A survey of 20 top analysts forecast an average of just $12.61 a barrel for international benchmark Brent this year -- even less than last year's 22-year low of $13.34.
The latest outlook is a downward revision of nearly a dollar from a similar survey in December after Brent's brief January rally above $12 has quickly tailed off.
Mild winter temperatures have now switched the spotlight back on export cartel OPEC, whose November failure to further its 2.6 million barrels per day (bpd) output cut package condemned Brent to single digits for the first time in 12 years.
"Our $13 prediction is based on an assumption that OPEC will some time this year cut actual production by up to another million bpd," said Mike Barry of London's Energy Market Consultants.
"They've got to enforce the existing agreement in full and cut another 500,000 bpd. If they don't prices are heading even lower."
Almost all agreed that OPEC will have to cut again at some point in 1999 as the social impact deepens from their shrunken oil revenues.
But any new cut at the group's March 23 meeting will hinge on resolving Saudi-led disaffection with Venezuela and Iran over their poor compliance with existing curbs.
Iran's dispute over its production allocation can only be resolved by Iranian President Mohammad Khatami's March visit to Saudi Arabia.
And while new Venezuelan President Hugo Chavez' instincts lead him towards further cuts, many expect him to yield to pressure to open the taps.
Industry consultants were more pessimistic than banks about the chances of a price pick-up, forecasting on average $11.87 for this year.
Yet OPEC may find some comfort as the price crash closes unprofitable output, in the North Sea and especially the United States and Canada.

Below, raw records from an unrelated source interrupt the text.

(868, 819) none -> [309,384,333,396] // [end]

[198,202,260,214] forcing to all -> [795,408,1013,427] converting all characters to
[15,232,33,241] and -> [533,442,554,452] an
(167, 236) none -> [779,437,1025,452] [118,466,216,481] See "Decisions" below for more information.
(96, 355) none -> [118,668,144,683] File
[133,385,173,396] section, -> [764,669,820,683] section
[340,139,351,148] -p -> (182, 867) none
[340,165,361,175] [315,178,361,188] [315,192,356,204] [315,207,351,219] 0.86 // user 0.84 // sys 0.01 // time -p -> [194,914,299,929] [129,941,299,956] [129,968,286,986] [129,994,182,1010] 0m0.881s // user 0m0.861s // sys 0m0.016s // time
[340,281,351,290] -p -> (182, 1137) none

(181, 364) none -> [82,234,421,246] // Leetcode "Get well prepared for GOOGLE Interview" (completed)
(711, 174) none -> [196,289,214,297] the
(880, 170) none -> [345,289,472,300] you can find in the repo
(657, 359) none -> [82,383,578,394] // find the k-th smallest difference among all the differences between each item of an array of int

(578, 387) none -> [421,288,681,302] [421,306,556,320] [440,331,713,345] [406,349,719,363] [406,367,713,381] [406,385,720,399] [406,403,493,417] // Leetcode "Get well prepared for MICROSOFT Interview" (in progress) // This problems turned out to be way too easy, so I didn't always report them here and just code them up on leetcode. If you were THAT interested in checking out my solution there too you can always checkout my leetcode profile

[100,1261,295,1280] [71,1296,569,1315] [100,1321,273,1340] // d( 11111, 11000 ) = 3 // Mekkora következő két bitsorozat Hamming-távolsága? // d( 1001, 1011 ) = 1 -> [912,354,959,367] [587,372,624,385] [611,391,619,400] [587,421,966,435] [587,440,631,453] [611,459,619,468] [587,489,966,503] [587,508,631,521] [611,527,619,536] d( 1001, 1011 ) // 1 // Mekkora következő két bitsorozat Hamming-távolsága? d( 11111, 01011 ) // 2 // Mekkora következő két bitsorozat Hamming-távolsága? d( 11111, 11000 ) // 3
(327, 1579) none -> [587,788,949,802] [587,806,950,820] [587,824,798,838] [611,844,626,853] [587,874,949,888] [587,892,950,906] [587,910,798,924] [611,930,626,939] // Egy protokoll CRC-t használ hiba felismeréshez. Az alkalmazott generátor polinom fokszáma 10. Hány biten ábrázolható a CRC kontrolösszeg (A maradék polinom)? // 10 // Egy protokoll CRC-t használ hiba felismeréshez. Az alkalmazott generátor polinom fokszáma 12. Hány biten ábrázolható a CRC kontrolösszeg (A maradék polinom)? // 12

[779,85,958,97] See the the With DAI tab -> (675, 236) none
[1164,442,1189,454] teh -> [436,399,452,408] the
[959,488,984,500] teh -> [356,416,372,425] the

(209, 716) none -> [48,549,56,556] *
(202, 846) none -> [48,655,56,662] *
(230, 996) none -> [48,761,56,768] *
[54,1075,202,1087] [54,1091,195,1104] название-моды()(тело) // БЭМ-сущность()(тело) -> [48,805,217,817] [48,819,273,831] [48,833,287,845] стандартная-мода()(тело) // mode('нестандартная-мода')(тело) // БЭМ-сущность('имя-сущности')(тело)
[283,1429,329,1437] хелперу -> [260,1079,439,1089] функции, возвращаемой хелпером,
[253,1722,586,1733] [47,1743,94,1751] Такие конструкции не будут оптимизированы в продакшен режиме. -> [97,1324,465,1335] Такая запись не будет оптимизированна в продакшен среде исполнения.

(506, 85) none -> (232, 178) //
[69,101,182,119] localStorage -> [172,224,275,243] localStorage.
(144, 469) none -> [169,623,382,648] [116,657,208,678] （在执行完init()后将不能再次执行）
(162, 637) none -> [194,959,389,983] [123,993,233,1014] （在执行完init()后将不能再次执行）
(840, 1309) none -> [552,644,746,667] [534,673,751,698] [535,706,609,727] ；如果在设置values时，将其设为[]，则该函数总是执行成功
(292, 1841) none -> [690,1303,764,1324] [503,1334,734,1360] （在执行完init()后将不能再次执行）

"The fact is that $10 oil is just not sustainable for a long period of time," said Mehdi Varzi of Dresdner Kleinwort Benson bank. We're aleady seeing supply growth curtailed and the number of rigs actually in operation has virtually halved."
Most analysts now expect a trifling 100,000 bpd of supply growth outside OPEC this year, less even than a 200,000 bpd gain in 1998.
But it will take at least another year for swingeing budget cuts now being made by oil firms to take their full toll on swollen crude supply.
In the meantime demand growth is not strong enough to drain the mass of spare oil in world storage tanks.
Asia -- before last year the engine for almost all oil market growth -- is showing only the first shoots of a recovery, with economists particularly downbeat about demand in regional giants Japan and China.
A further downturn in Brazil would tarnish demand prospects still further. Philip Verleger of PKV Associates cautions that prices could average well below $10 in the notoriously weak second quarter.
Much again rests on Iraq, whose 700,000 bpd increase in exports over the course of last year wrecked the cutback efforts of its OPEC fellows.
All-out conflict could yet cut Iraqi exports altogether and send prices skyward at a stroke. But Washington's increased cooperation with a $300 million U.N. repair program is more likely to swell Iraqi exports still further this year.